Overview: Streptococcus pneumoniae is a Gram-positive, non-spore-forming, non-motile, lancet-shaped coccus anaerobe and a member of the Streptococcaceae family of bacteria (Figure 1). This organism has a capsule comprised of peptidoglycan and teichoic acid that protecting it from complement C3b opsonization, and is alpha-hemolytic. Choline residues that make-up teichoic acid lipoteichoic acid found on the cell wall allow the bacterium to adhere to choline-binding receptors on human cells. Choline-binding receptors are located on cells found throughout the whole body, thus permitting S. pneumoniae bacteria to effortlessly enter targeted areas. Individual bacteria are between 0.5 and 1.25 µm (micrometres) in diameter, and are found normally in the upper respiratory tract, including the throat and nasal passages. They are mesophillic, living optimally at temperatures between 30°C and 35°C.

 

Streptococcus pneumoniae

Figure 1. An electron micrograph of nonencapsulated Streptococcus pneumoniae bacteria [Bar: 1 mm].

The difference between S. pneumoniae and other species of the Streptococcus genus is that they lack catalase and M protein. This pathogen also ferments glucose to lactic acid, and chemically hydrolyzes insulin. S. pneumoniae genome is a closed circular DNA containing 2 to 2.1 million base pairs. Colonization occurs when the pathogen engages with the host, proliferates, and attempts to invade the lower airways. When this occurs, the host deploys innate, cell-mediated, and humoral defense mechanisms to prevent the pathogen from entering past tissue barriers. If colonization is successful, it will be carried throughout the nasopharynx for up to four to six weeks.

Virulence: The pathogenicity of S. pneumoniae has been attributed to various structures, most of which are situated on its surface. S. pneumoniae contains more than 500 different surface proteins. A notable group is the family of choline-binding proteins, and among these proteins are found important determinants of virulance, including pneumococcal surface protein (PspA), autolysins (LytA, LytB, and LytC), and adhesin (CbpA). Other factors, including cell wall components and the intracellular toxin pneumolysin, are involved mainly in the inflammation caused by infection. The inflammation process probably fully develops only after lysis of bacteria by autolysin. Since inflammation is thought to induce most of the symptoms of pneumococcal disease, this group of virulence factors may thus be more directly responsible for the morbidity and mortality caused by this pathogen once bacteria have infected the host. (AlonsoDeVelasco et al., 1995). Since the amount of hydrogen peroxide produced by S. pneumoniae is similar to that produced by activated neutrophils, this oxidant might be involved in the pathogenesis of this organism by causing lung injury.
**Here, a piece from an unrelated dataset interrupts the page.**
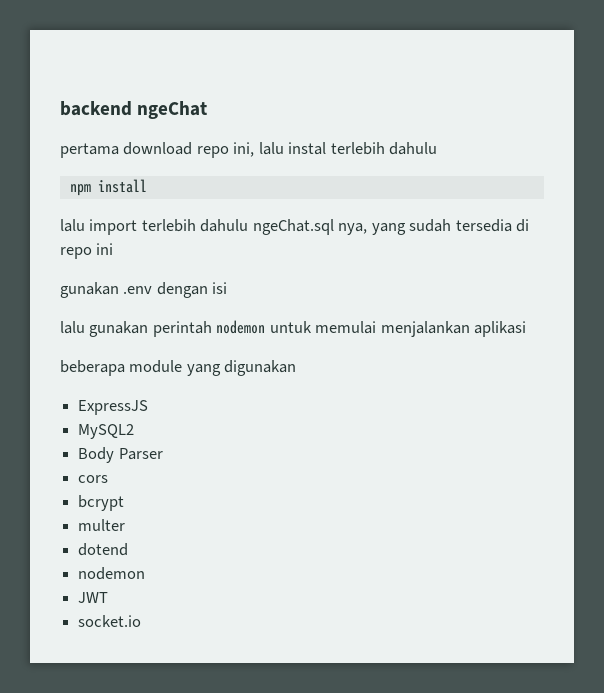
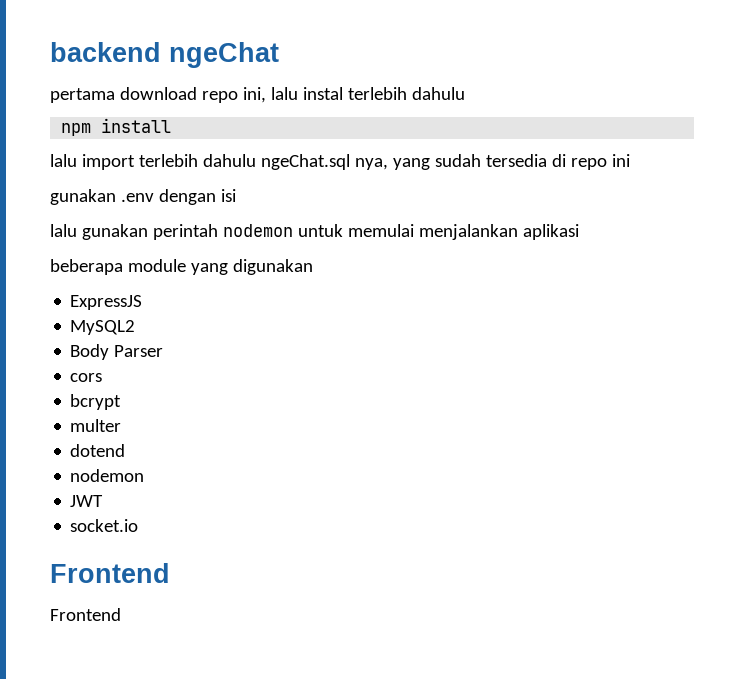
(142, 621) none -> [50,563,170,583] [50,608,121,621] // Frontend // Frontend

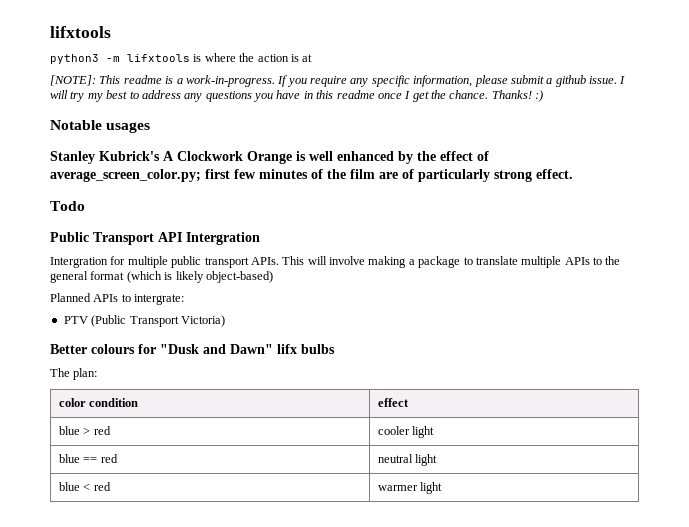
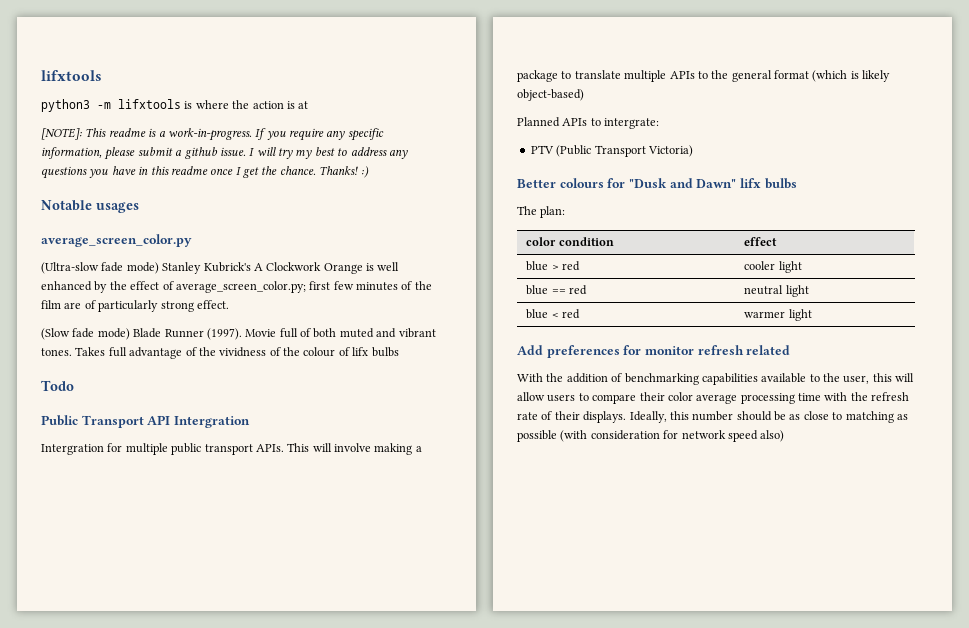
(151, 127) none -> [41,234,192,247] [41,262,159,274] average_screen_color.py // (Ultra-slow fade mode)
(573, 174) none -> [41,328,436,340] [41,347,399,359] // (Slow fade mode) Blade Runner (1997). Movie full of both muted and vibrant tones. Takes full advantage of the vividness of the colour of lifx bulbs
(443, 488) none -> [517,345,791,358] [517,373,915,385] [517,392,910,404] [517,411,908,423] [517,430,785,442] // Add preferences for monitor refresh related // With the addition of benchmarking capabilities available to the user, this will allow users to compare their color average processing time with the refresh rate of their displays. Ideally, this number should be as close to matching as possible (with consideration for network speed also)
Mechanism of Virulence: The capsule works by preventing the activation of the alternative complement pathway and by resisting phagocytosis. The cell wall, not to be confused with capsule, plays a role in inflammation; it activates the alternative complement pathway, resulting in anaphylatoxin production. It also enhances vascular permeability, mast cell degranulation, and polymorphonuclear leukocyte activation. It induces the generation of interluekin-1 (IL-1), which is cytopathic for endothelium, and is a mediator of attachment to endothelial cells. Pneumolysins are cytolytic at high concentrations; they inhibit ciliary movement and disruption of epithelium, inhibit of bactericidal activity of polymorphonuclear  leukocytes, lymphocyte proliferation, and antibody synthesis. Furthermore, autolysins produced by S. pneumoniae release pneumolysin and cell wall products, while peptide permeases enhance adhesion of the bacterium to the target cell. Finally, complement factor H-binding component inhibits complement activation and phagocytosis (AlonsoDeVelasco et al., 1995).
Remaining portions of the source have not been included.